**WHAT TO WORK ON:** Go through the material and copy each line that includes "optlabel".

**SUPPLIED MATERIAL:**
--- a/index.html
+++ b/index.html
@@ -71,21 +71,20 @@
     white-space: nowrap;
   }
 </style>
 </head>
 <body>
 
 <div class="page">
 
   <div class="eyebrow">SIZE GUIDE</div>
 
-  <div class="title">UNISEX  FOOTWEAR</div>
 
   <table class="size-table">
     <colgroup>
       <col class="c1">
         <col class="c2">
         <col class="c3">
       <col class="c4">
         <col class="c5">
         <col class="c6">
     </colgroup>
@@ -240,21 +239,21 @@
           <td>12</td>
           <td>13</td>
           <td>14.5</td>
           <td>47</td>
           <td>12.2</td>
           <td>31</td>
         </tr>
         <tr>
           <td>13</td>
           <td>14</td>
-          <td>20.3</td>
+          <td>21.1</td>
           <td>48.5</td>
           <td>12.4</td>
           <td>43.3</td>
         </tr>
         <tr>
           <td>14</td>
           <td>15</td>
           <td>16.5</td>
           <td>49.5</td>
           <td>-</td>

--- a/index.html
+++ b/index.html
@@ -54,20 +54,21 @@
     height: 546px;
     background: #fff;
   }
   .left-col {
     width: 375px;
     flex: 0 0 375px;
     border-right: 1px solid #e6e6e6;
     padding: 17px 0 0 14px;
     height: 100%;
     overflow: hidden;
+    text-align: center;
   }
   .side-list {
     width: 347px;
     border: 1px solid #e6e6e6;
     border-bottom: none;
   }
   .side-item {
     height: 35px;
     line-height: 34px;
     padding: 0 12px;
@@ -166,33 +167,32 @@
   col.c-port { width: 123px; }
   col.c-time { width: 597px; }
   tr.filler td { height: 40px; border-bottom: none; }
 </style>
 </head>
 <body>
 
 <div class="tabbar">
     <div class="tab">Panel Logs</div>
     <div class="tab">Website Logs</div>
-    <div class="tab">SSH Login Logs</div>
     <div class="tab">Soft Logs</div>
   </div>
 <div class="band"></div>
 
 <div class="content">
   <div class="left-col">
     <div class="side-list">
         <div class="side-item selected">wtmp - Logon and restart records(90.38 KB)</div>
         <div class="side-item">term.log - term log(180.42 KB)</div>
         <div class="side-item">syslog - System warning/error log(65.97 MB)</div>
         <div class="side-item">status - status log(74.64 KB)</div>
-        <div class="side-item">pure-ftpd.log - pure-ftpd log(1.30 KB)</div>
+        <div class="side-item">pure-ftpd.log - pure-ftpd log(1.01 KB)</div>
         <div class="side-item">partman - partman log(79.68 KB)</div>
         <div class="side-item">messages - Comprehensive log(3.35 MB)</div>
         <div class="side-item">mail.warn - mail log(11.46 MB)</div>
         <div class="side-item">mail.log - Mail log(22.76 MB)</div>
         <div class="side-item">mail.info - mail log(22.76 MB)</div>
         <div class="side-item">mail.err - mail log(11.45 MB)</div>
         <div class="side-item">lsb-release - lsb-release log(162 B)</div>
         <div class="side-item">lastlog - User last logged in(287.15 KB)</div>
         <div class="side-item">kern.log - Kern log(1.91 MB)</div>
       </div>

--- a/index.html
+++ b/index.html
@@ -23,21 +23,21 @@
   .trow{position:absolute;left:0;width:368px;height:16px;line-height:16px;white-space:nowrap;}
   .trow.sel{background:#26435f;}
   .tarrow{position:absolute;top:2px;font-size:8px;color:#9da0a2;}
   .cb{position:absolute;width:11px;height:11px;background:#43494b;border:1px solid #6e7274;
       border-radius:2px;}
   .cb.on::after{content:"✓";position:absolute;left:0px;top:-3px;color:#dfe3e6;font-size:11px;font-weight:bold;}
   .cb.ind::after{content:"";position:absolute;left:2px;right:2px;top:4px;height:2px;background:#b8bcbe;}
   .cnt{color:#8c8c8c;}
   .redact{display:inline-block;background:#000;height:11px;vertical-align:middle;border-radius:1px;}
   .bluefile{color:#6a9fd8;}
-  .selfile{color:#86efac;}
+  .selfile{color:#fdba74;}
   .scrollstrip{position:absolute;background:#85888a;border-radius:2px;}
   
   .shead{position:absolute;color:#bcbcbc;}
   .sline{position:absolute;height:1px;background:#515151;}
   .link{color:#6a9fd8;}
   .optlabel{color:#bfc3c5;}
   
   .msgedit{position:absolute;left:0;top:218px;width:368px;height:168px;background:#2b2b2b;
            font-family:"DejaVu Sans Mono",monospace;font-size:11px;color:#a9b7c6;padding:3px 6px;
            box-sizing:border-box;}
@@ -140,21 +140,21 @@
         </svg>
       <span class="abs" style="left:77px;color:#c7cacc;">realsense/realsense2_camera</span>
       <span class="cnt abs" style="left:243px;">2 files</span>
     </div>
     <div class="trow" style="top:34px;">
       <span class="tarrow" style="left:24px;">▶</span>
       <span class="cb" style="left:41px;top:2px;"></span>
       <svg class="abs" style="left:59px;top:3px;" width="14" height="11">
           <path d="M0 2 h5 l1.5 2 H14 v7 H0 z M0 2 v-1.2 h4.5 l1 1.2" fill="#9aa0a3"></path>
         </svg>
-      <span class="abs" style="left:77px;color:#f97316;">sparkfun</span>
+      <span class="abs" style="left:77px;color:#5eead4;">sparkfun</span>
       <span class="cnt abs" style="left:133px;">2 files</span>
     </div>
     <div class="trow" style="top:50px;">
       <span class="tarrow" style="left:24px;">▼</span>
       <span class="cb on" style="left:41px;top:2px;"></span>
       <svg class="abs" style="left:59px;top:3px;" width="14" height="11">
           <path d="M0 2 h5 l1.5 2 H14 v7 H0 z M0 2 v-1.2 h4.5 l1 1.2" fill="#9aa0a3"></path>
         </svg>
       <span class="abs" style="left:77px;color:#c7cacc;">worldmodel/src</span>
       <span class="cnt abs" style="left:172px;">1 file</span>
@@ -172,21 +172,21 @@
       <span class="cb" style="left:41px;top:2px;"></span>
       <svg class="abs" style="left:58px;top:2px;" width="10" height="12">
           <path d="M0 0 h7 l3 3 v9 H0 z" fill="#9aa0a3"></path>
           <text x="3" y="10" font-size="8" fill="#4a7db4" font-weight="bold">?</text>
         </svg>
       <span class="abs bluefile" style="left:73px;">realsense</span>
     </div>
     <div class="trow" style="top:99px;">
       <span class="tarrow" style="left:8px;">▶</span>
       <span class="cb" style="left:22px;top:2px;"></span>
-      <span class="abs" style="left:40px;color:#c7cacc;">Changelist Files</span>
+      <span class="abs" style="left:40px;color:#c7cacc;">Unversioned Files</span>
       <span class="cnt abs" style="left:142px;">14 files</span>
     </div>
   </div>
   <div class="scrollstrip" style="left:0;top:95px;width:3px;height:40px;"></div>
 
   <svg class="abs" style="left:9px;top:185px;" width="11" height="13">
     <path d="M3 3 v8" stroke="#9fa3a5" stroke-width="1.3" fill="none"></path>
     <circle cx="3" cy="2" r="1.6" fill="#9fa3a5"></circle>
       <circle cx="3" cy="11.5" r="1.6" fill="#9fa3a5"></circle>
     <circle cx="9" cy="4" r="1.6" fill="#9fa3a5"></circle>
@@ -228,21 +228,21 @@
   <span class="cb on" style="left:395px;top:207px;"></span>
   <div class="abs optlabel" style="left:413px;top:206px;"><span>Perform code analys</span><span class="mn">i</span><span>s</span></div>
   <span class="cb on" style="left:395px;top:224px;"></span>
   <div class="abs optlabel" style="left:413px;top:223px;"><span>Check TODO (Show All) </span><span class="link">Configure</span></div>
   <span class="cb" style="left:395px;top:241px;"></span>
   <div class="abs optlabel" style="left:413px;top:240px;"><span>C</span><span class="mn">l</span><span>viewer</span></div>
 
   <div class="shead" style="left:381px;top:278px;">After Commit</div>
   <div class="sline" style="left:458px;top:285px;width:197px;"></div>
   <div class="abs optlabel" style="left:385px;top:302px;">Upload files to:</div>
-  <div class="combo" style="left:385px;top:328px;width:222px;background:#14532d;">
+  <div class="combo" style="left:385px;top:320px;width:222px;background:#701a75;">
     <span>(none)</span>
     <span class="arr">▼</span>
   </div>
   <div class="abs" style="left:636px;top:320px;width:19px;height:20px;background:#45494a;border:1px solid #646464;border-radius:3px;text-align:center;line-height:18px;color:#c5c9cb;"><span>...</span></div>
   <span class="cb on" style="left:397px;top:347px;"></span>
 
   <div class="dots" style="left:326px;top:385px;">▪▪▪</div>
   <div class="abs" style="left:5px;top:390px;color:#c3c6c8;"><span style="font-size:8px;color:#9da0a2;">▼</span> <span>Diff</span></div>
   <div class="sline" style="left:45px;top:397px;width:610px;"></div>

**ANSWER AREA:**
   .optlabel{color:#bfc3c5;}
   <div class="abs optlabel" style="left:413px;top:206px;"><span>Perform code analys</span><span class="mn">i</span><span>s</span></div>
   <div class="abs optlabel" style="left:413px;top:223px;"><span>Check TODO (Show All) </span><span class="link">Configure</span></div>
   <div class="abs optlabel" style="left:413px;top:240px;"><span>C</span><span class="mn">l</span><span>viewer</span></div>
   <div class="abs optlabel" style="left:385px;top:302px;">Upload files to:</div>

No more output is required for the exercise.